Work request
Check every line below for the string "flex", and copy the lines that contain it.

Data supplied
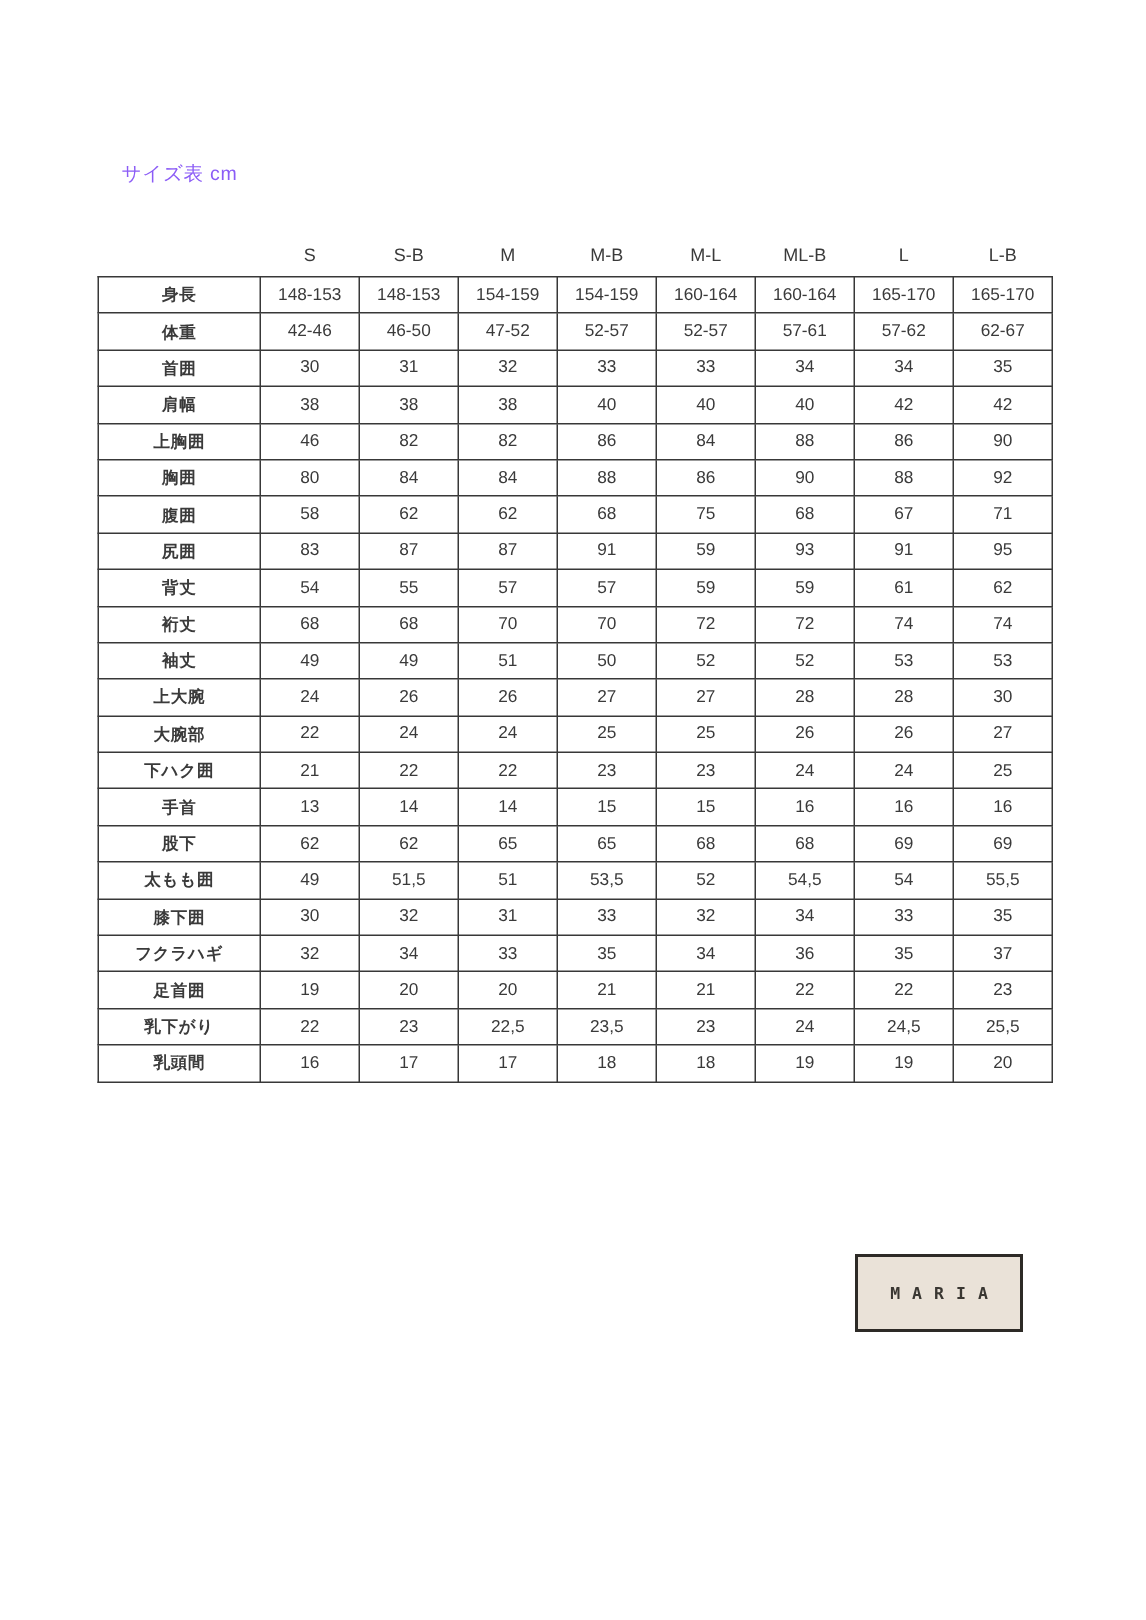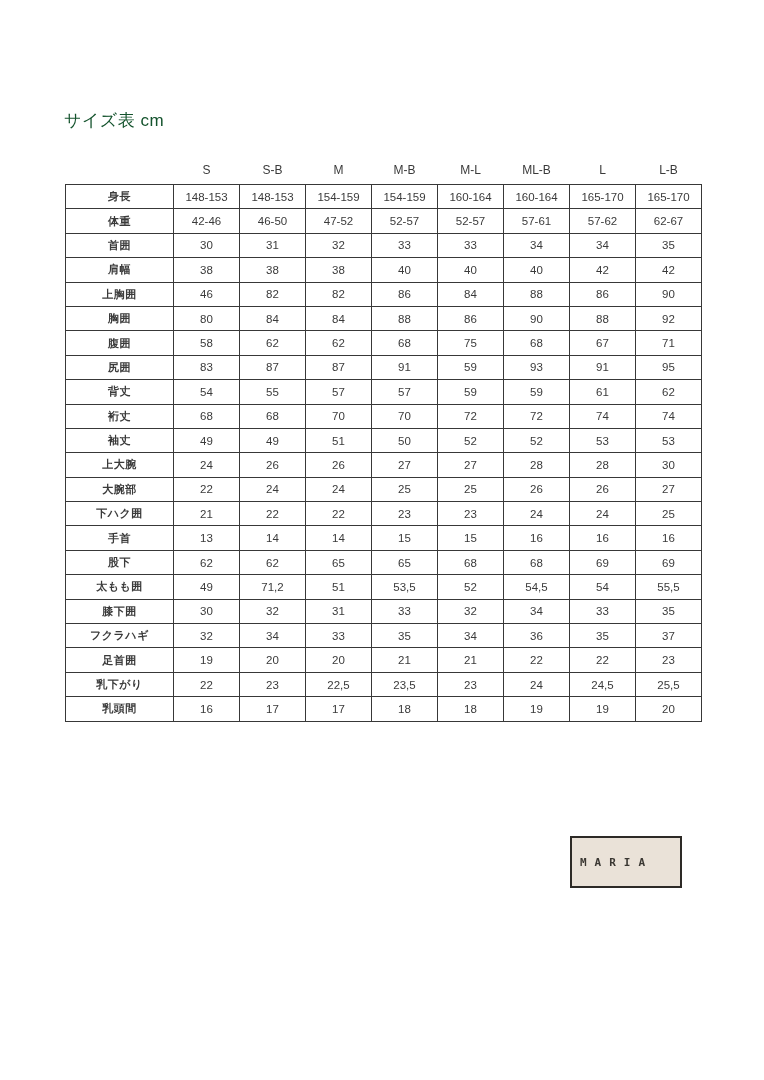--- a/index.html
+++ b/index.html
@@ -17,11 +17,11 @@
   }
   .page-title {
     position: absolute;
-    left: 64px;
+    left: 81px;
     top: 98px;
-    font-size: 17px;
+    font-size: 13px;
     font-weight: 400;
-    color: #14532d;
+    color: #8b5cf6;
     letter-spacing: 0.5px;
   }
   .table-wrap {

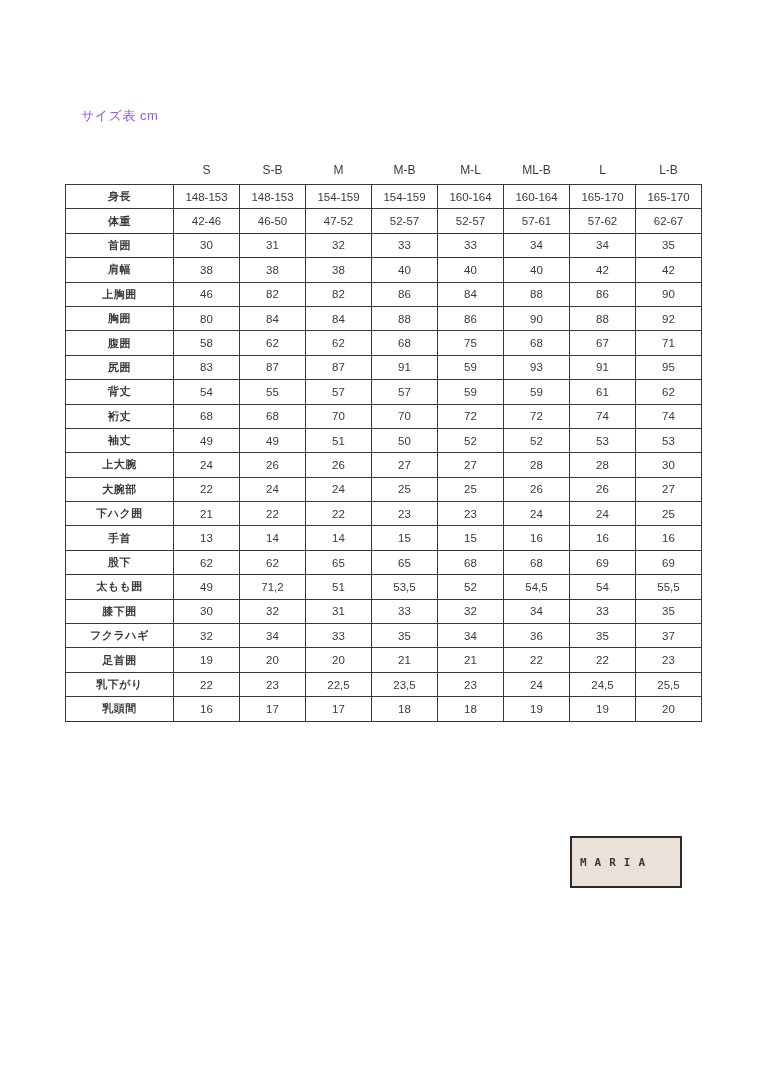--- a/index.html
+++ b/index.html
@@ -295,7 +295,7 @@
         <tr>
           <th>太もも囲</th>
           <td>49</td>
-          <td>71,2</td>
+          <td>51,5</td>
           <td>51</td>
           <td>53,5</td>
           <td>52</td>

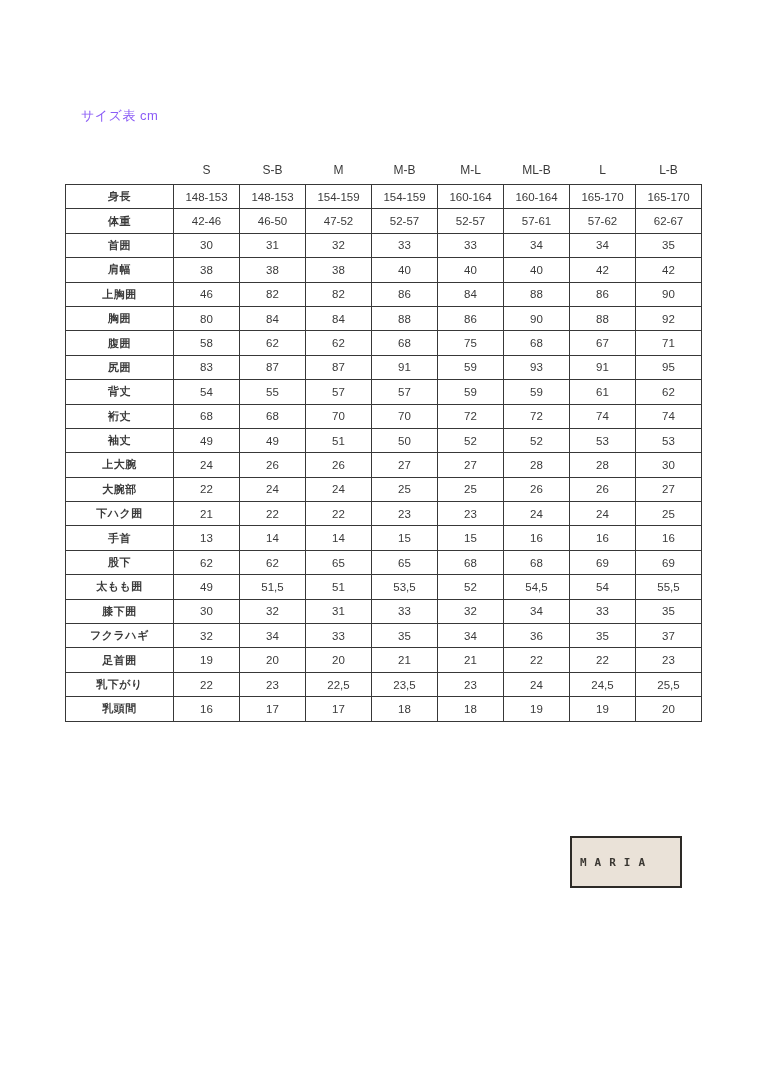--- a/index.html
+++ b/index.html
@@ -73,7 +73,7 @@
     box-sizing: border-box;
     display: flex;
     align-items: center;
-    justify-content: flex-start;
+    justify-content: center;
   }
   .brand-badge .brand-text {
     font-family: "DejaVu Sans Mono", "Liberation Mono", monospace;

Exercise solution
     display: flex;
-    justify-content: flex-start;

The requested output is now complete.